__Brief__:
Locate the line with "[950,483,998,495] [750,502,846,515] void" in the material. Copy that line and each one after it, through the last, exactly and with nothing else.

------------------------

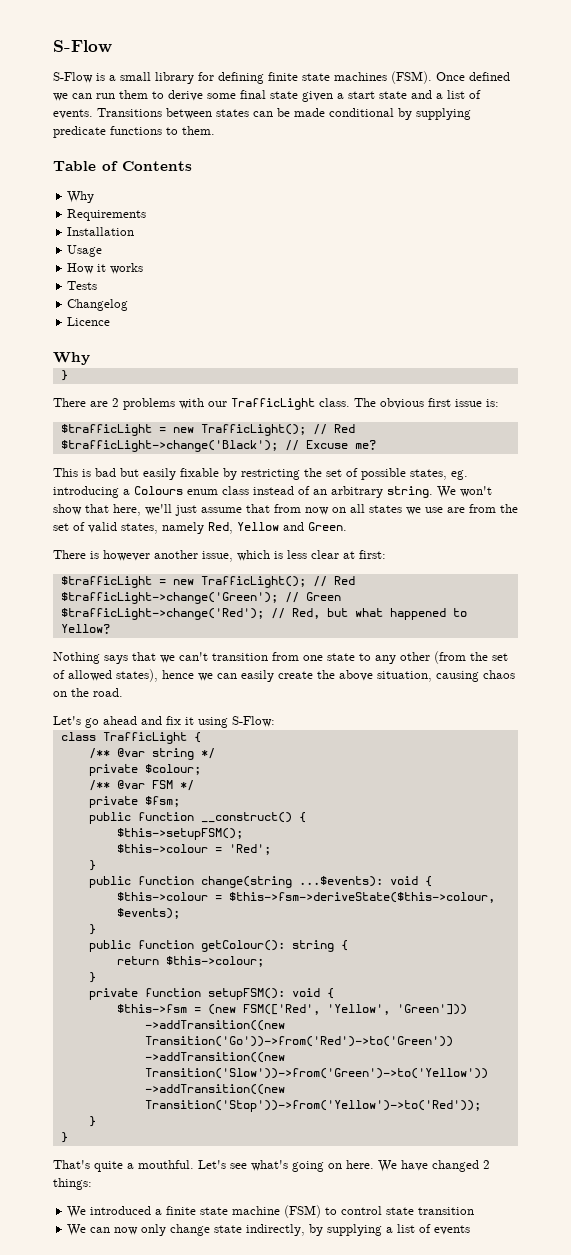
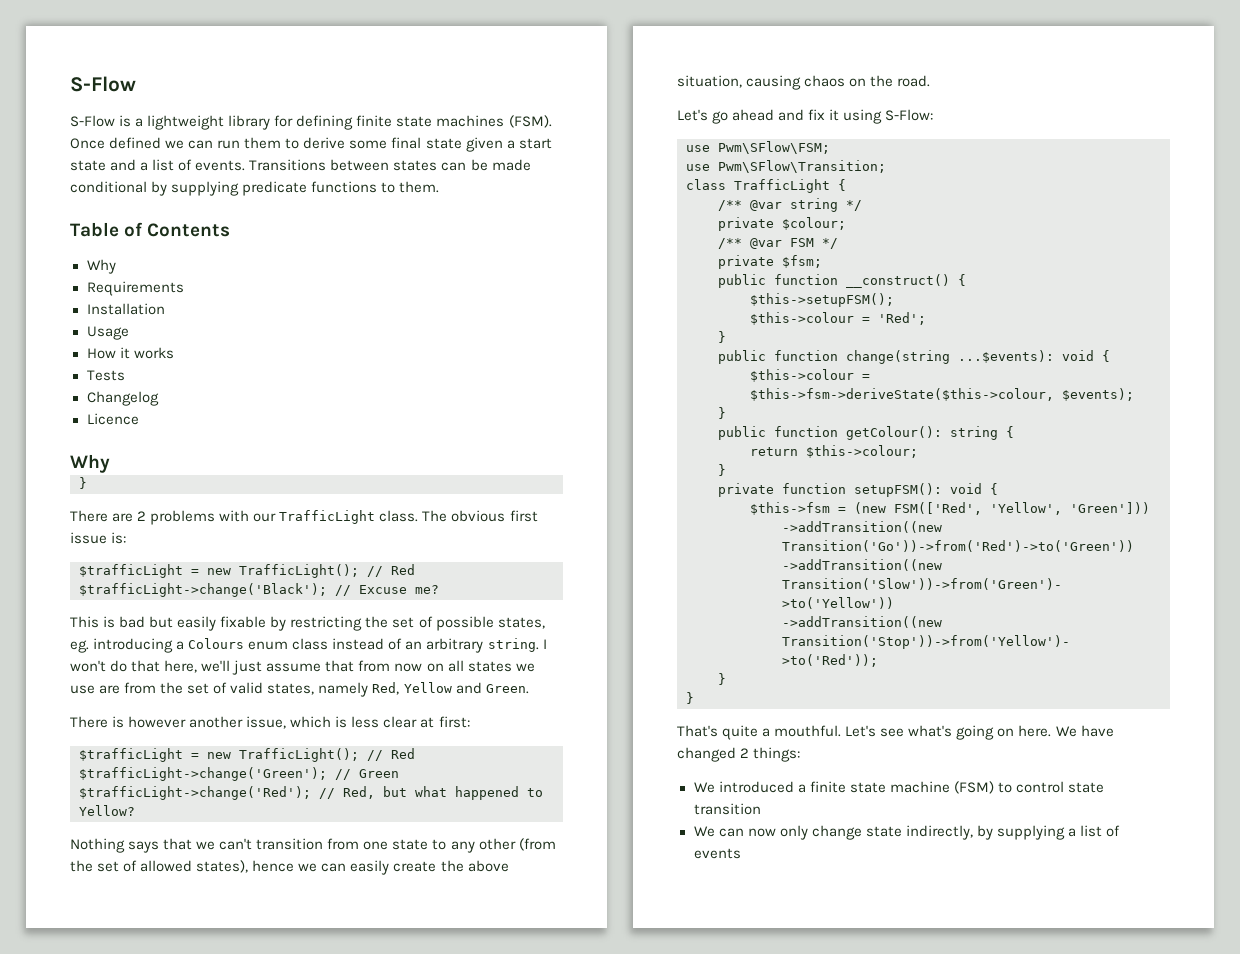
[120,72,151,81] small -> [147,115,225,130] lightweight
[437,486,492,498] [53,504,82,515] We won't show -> [542,639,547,649] [70,660,128,672] I won't do
(275, 721) none -> [686,141,830,154] [686,160,886,173] // use Pwm\SFlow\FSM; // use Pwm\SFlow\Transition;

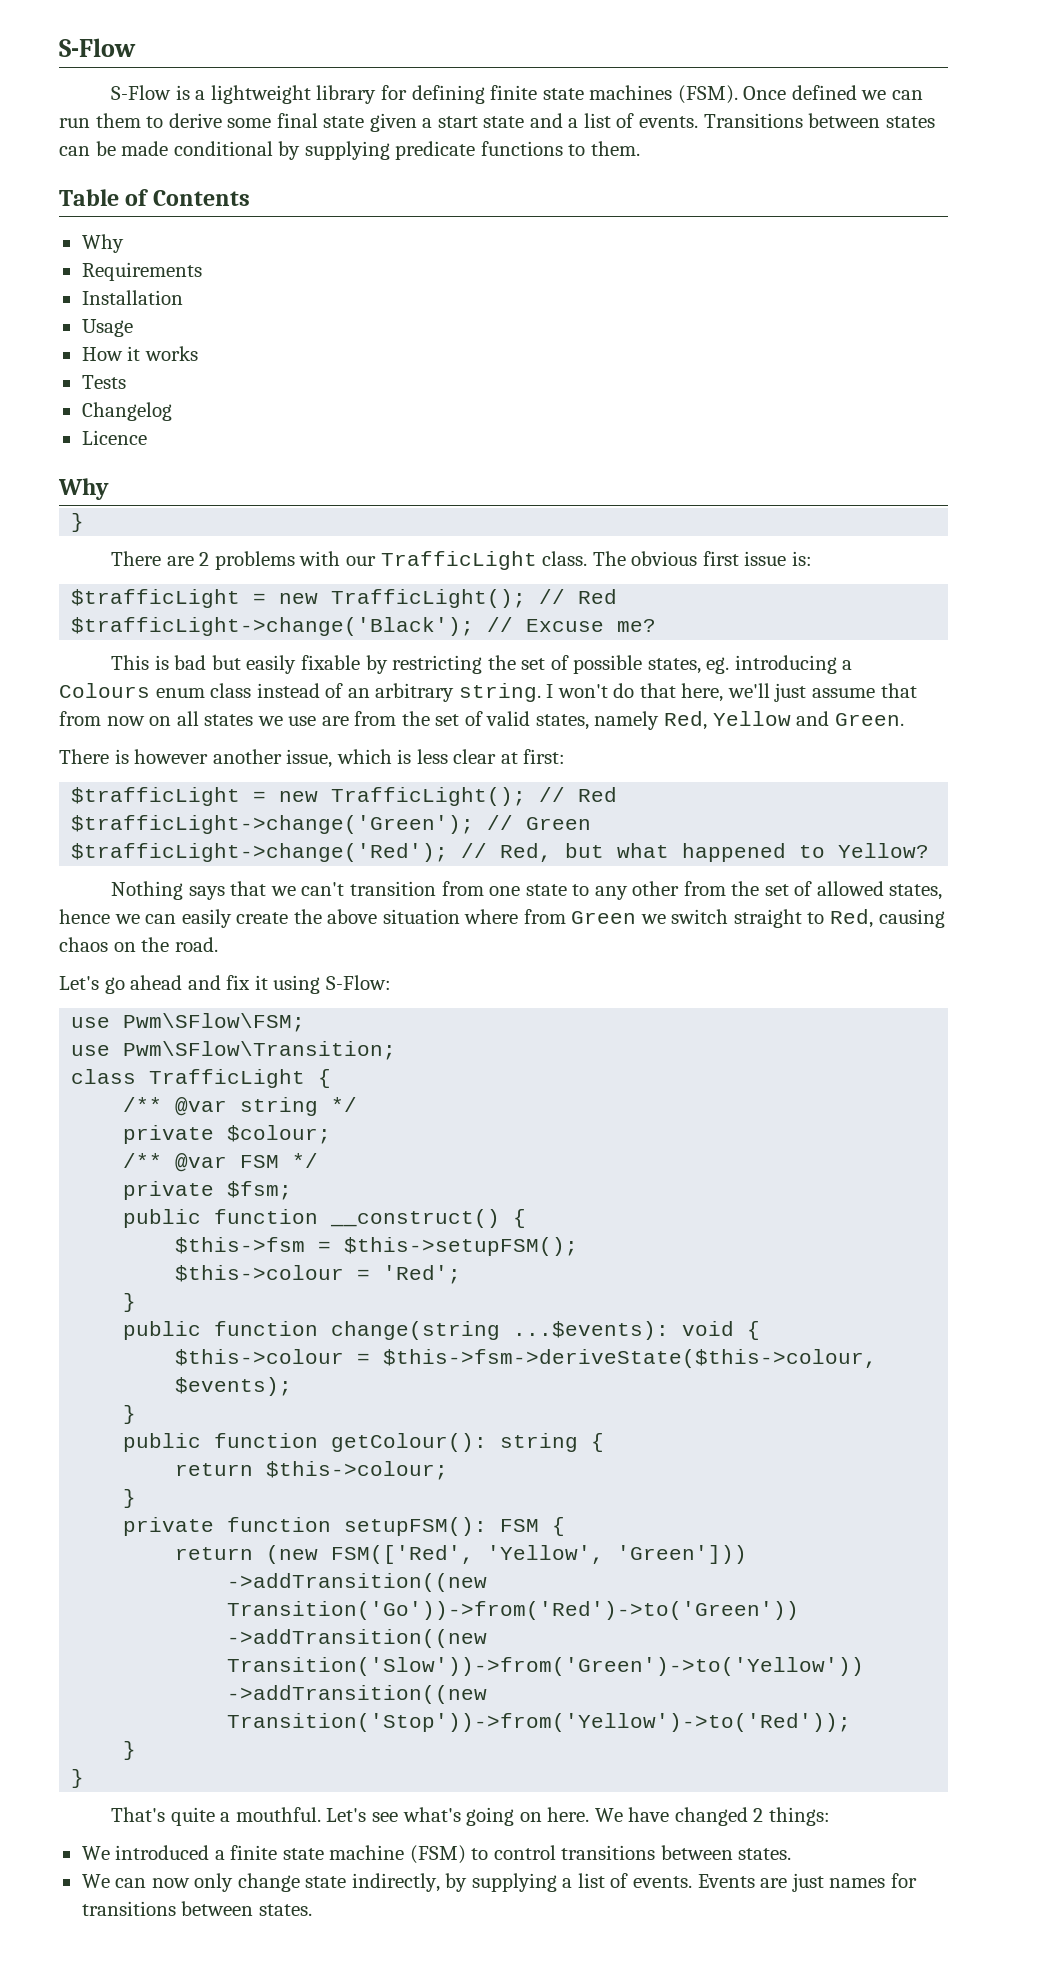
[518,838,556,851] (from -> [683,881,726,896] from
[196,860,249,873] states), -> [889,884,943,900] states,
[677,75,742,88] situation, -> [382,909,874,928] situation where from Green we switch straight to Red,
(966, 280) none -> [175,1237,332,1254] $this->fsm =
[950,483,998,495] [750,502,846,515] void { // $this->fsm = -> [500,1517,566,1536] [175,1547,254,1560] FSM { // return
[1067,782,1104,793] [693,803,761,815] state transition -> [561,1845,792,1860] transitions between states.
[693,848,741,859] events -> [632,1873,917,1892] [81,1901,312,1916] events. Events are just names for transitions between states.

------------------------

__Response to this exercise__:
[950,483,998,495] [750,502,846,515] void { // $this->fsm = -> [500,1517,566,1536] [175,1547,254,1560] FSM { // return
[1067,782,1104,793] [693,803,761,815] state transition -> [561,1845,792,1860] transitions between states.
[693,848,741,859] events -> [632,1873,917,1892] [81,1901,312,1916] events. Events are just names for transitions between states.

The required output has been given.